Instructions to follow
Search the entries below for the word "code", then copy each line in which it is found.

Data records

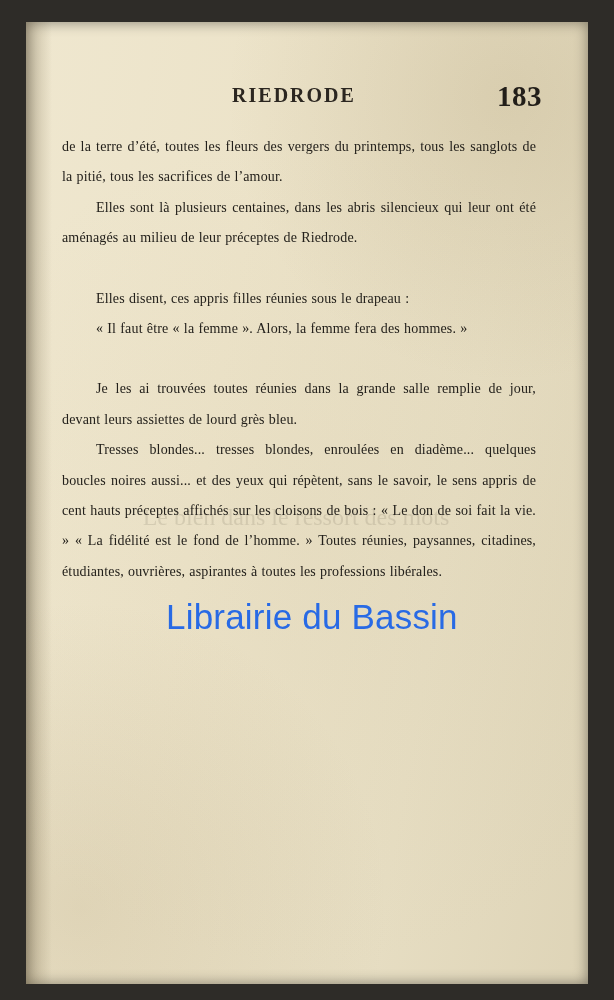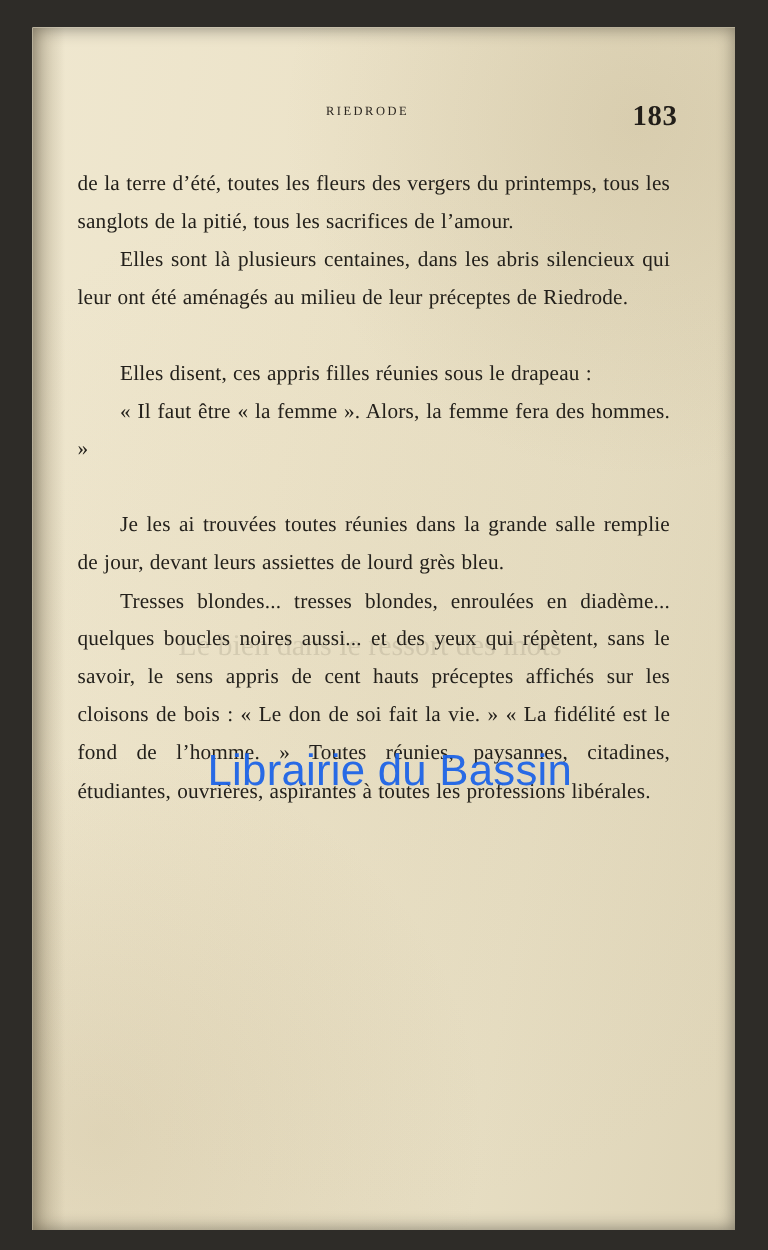--- a/index.html
+++ b/index.html
@@ -66,40 +66,41 @@
 
   .header-row {
     display: flex;
     align-items: baseline;
     justify-content: center;
     position: relative;
     height: 34px;
     margin-bottom: 14px;
   }
   .running-head {
-    font-size: 10px;
+    font-size: 20px;
     letter-spacing: 2.0px;
     color: #2b2620;
     font-variant: small-caps;
     text-transform: uppercase;
     font-family: "Liberation Serif", serif;
     margin-left: -10px;
+    font-weight: bold;
   }
   .folio {
     position: absolute;
     right: -6px;
     top: -4px;
-    font-size: 23px;
+    font-size: 29px;
     font-weight: bold;
     color: #221e19;
     letter-spacing: 0.5px;
   }
 
   .body-text {
-    font-size: 17px;
+    font-size: 14px;
     line-height: 30.4px;
     color: #23201b;
     text-align: justify;
     text-justify: inter-word;
     letter-spacing: 0.15px;
     word-spacing: 0.5px;
     font-family: Liberation Serif, serif;
   }
   .para {
     margin: 0;

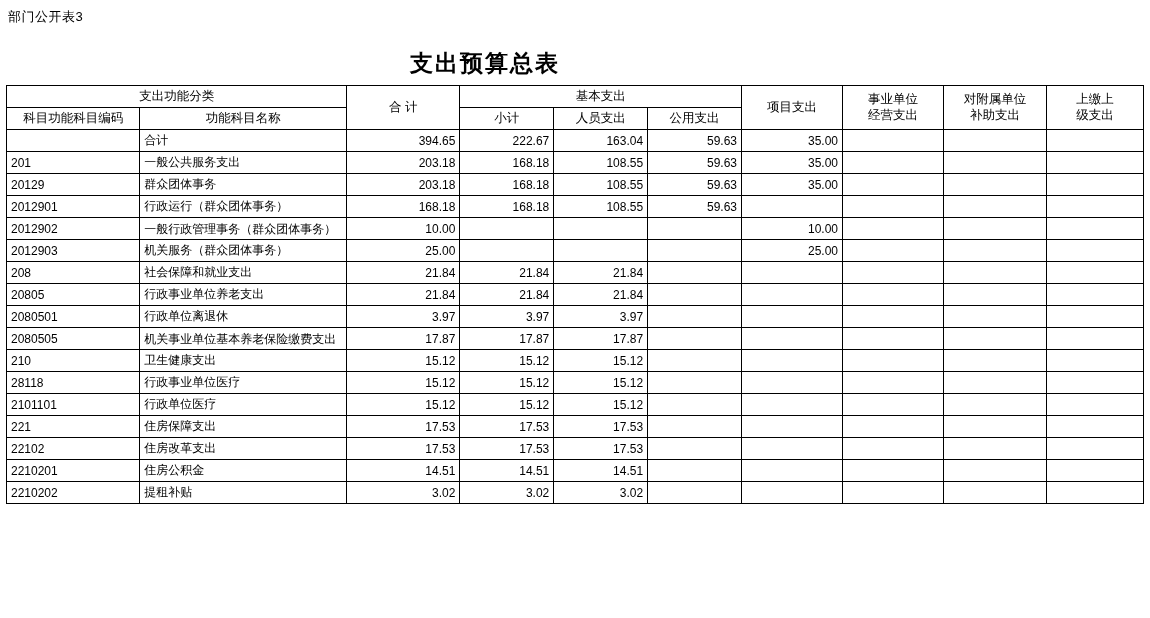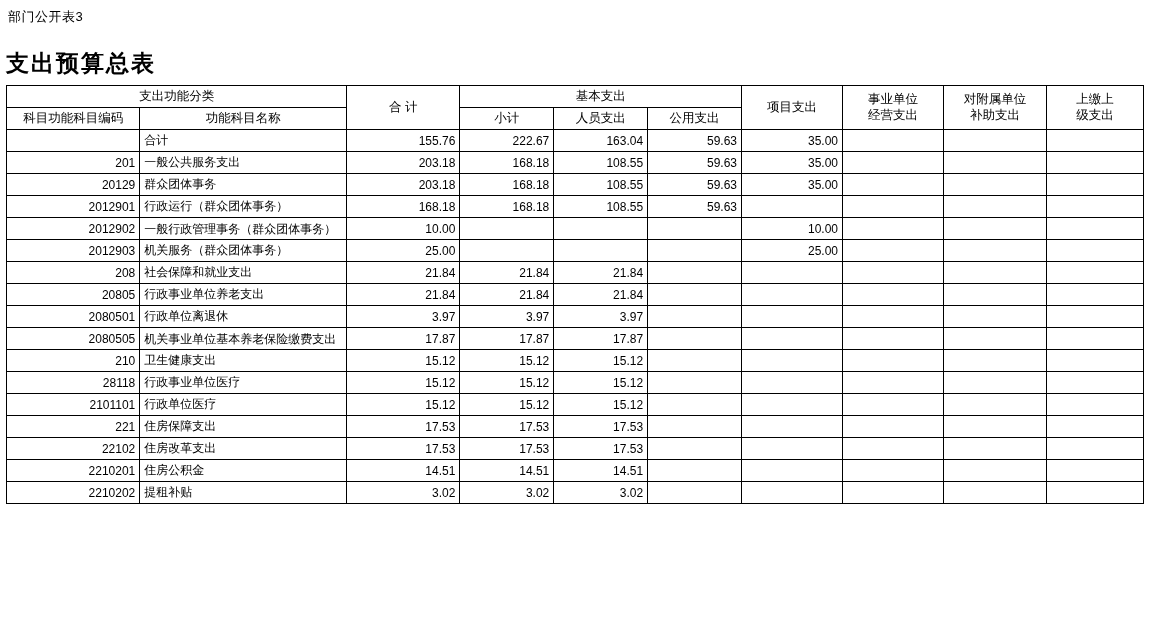--- a/index.html
+++ b/index.html
@@ -22,20 +22,21 @@
     box-sizing: border-box;
     padding: 0 6px;
   }
   .doc-label {
     font-size: 13px;
     padding-top: 8px;
     padding-left: 2px;
     letter-spacing: 0.5px;
   }
   .doc-title {
+    text-align: center;
     font-size: 23px;
     font-weight: bold;
     letter-spacing: 2px;
     margin-top: 22px;
     margin-bottom: 6px;
   }
   .meta-row {
     display: flex;
     justify-content: space-between;
     align-items: flex-end;
@@ -65,21 +66,21 @@
     vertical-align: middle;
     line-height: 1.25;
     font-size: 12.5px;
   }
   td.num {
     text-align: right;
     padding-right: 7px;
     font-size: 12.5px;
   }
   td.code {
-    text-align: right;
+    text-align: left;
     padding-left: 6px;
     font-size: 12.5px;
   }
   td.name {
     text-align: left;
     font-size: 12.5px;
     line-height: 1.05;
   }
   .i1 { padding-left: 20px; }
   .i2 { padding-left: 34px; }
@@ -140,21 +141,21 @@
         <th>功能科目名称</th>
         <th>小计</th>
         <th>人员支出</th>
         <th>公用支出</th>
       </tr>
     </thead>
     <tbody>
         <tr>
           <td class="code"></td>
           <td class="name i1">合计</td>
-          <td class="num">155.76</td>
+          <td class="num">394.65</td>
           <td class="num">222.67</td>
           <td class="num">163.04</td>
           <td class="num">59.63</td>
           <td class="num">35.00</td>
           <td class="num"></td>
           <td class="num"></td>
           <td class="num"></td>
         </tr>
         <tr>
           <td class="code">201</td>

Solved exercise
   td.code {
           <td class="code"></td>
           <td class="code">201</td>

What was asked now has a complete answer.